In its fifth year, Snell Golf’s latest challenge to the Titleist number one position is a redo of the MTB Red and named the MTB-X. (As an aside, MTB stands for “My Tour Ball.” Clunky to say the least and which thankfully appears to have disappeared from the company lexicon.)

There are several important differences between the two starting with the Red was a 4-layer construction and the X is 3-layers. Both have cast urethane covers but the X sports 360 dimples, the same as the other current Snell tour-category ball the MTB Black, compared with Red’s 338.

MTB Red was designed for increased spin on approach shots, but feedback from players said some felt it “ballooned” in the wind with an attendant loss of distance off the driver. The X is constructed to maintain the short iron spin for scoring shots and fix the distance issue.

By dropping the Red, Snell still has two tour-category balls in their lineup the MTB-X and MTB Black. The Black has lower iron spin than the X and targeted for play by better players who can effectively control the spin on their irons. In the X driver distance has been increased to be the same as the Black and iron spin was added to increase control. In summary the X has firmer feel (85 to 90 compression) and higher approach shot spin while the Black exhibits softer feel (75 to 80 compression) and lower approach shot spin.

The MTB-X compared with the Red has a smaller core which gives lower driver spin and better ball speed but since the launch angle of the X and the Red is similar the carry distance of the X is better. With a smaller core, as one would expect, the mantle is thicker producing the firmer feel and helping with more spin in mid and short irons.

Perhaps the less obvious difference though is the effect of increasing the number of dimples which made each smaller. Smaller dimples mean the X is less effected by the wind and can be thought of an “anti-ballooning” precaution. They also mean a more stable flight because of less aerodynamic lift and drag.

Snell has impeccable ball-design credentials including being part of teams that came up with some of the best golf balls ever. He was at Titleist working on among other models the original Pro V1 and then at TaylorMade for the first 5-layer ball, the Penta. He is passionate about golf and the contribution he and his company can make producing golf balls that do not take a backseat to any other ball and sell for a significantly lower cost.

Snell Golf uses an online direct-to-consumer business model that eliminates several layers of from the typical green grass/big box way of selling golf balls plus Snell doesn’t have the added expense of paying for endorsements by touring professionals nor multimillion advertising campaigns.

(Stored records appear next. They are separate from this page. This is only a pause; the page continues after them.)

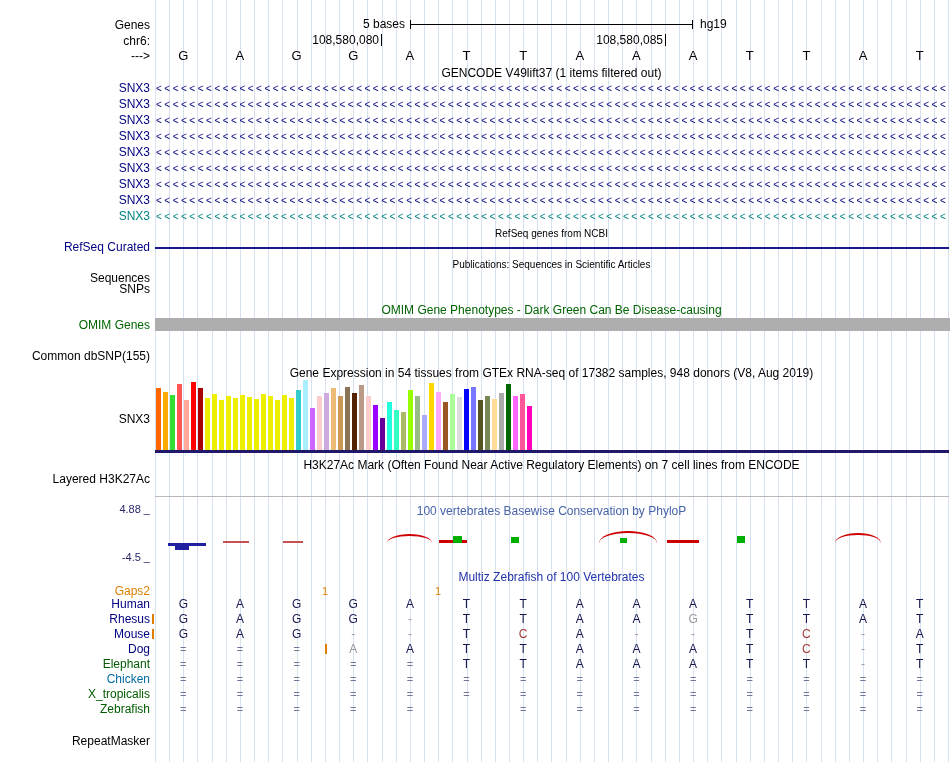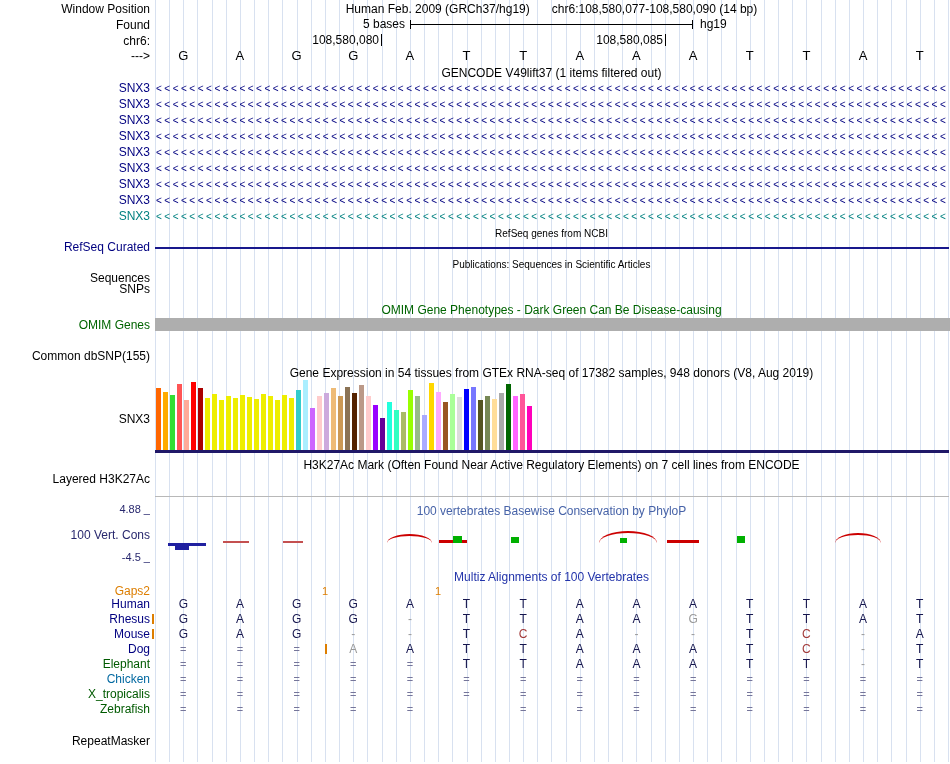"Window Position" div.row { html: <div> <div>Window Position</div> <div> <span>Human Feb. 2009 (GRCh37/hg19)</span> <span>chr6:108,580,077-108,580,090 (14 bp)</span> </div> </div> -> none }
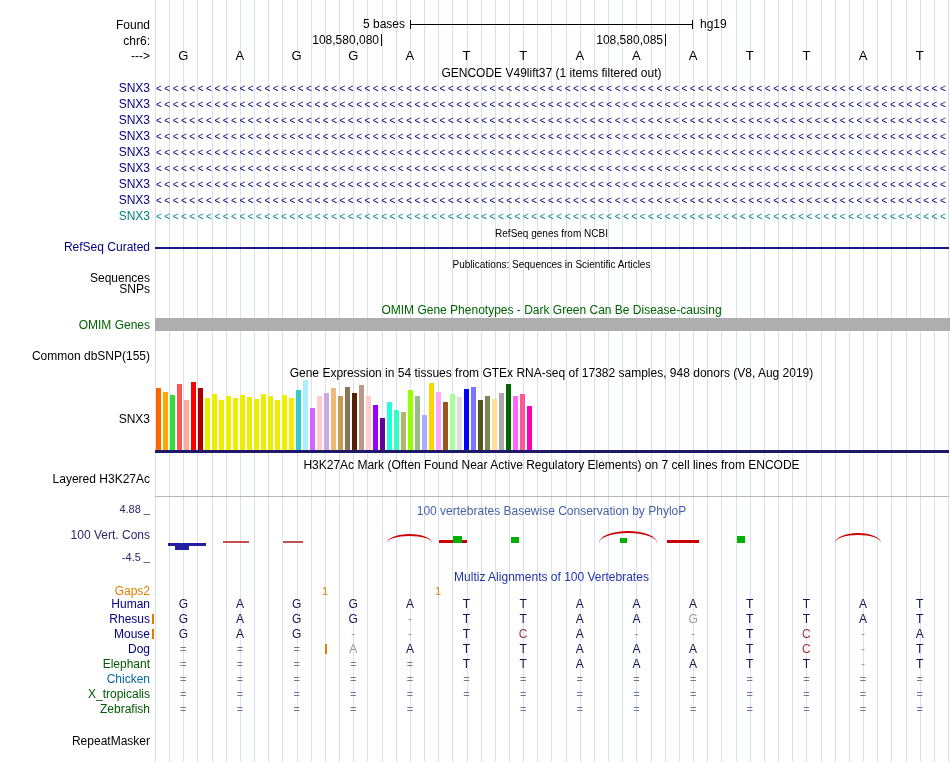"Found" div.left-label { text: Found -> Genes }
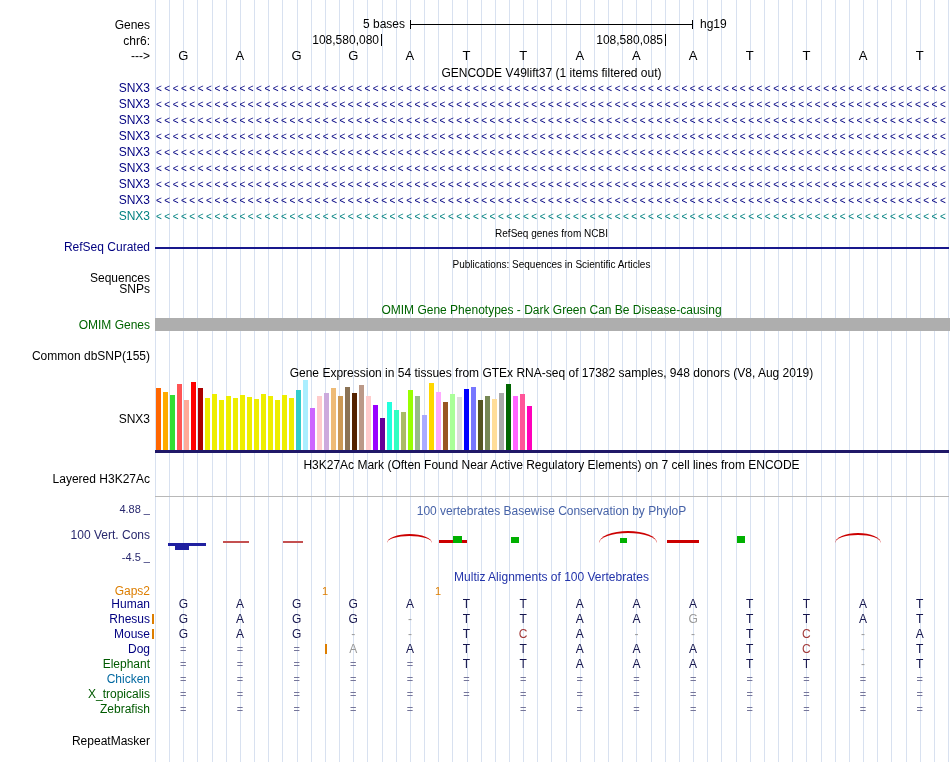"100 Vert. Cons" div.row { html: <div> <div>100 Vert. Cons</div> </div> -> none }
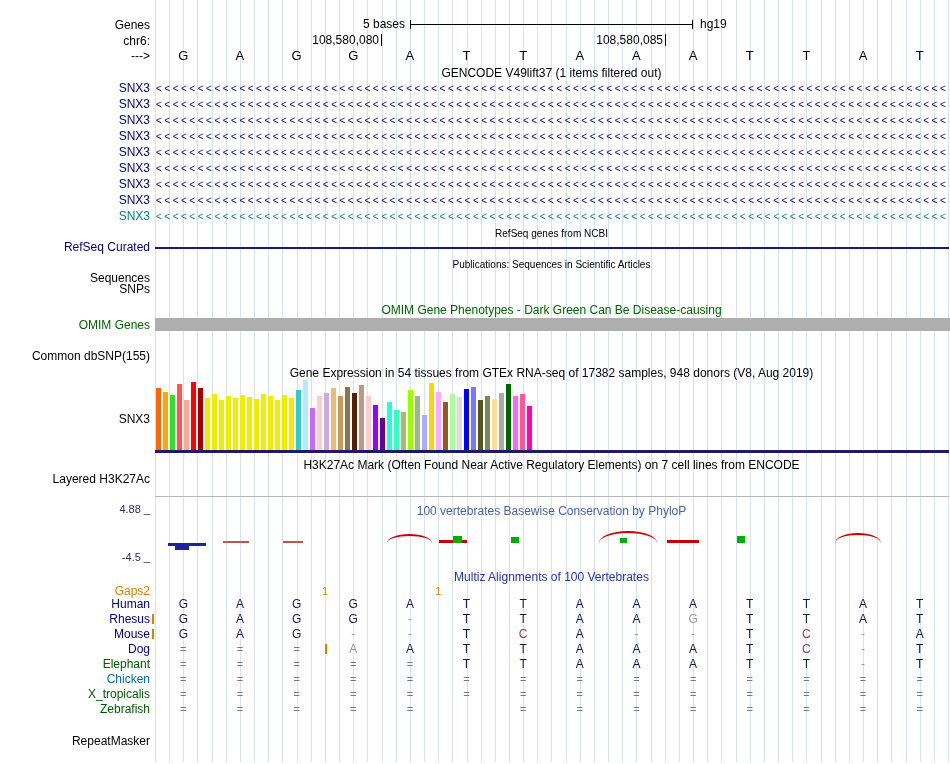"Multiz Alignments of 100 Vertebrates" div.ctitle { text: Alignments -> Zebrafish }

The result from a golfer’s standpoint is a high-quality tour-category golf ball at a price that’s one-third less.

Brand and Model:
Snell Golf MTB-X golf balls
Key Features:
3-piece construction
Cast urethane 360-dimple cover
High spin on scoring shots
White or optic yellow
Retail Price & Availability:
$32.99 per dz. or $27.99 for 5 dz. On preorder
Need to Know:
Tour-category performance at much lower price for better recreational players.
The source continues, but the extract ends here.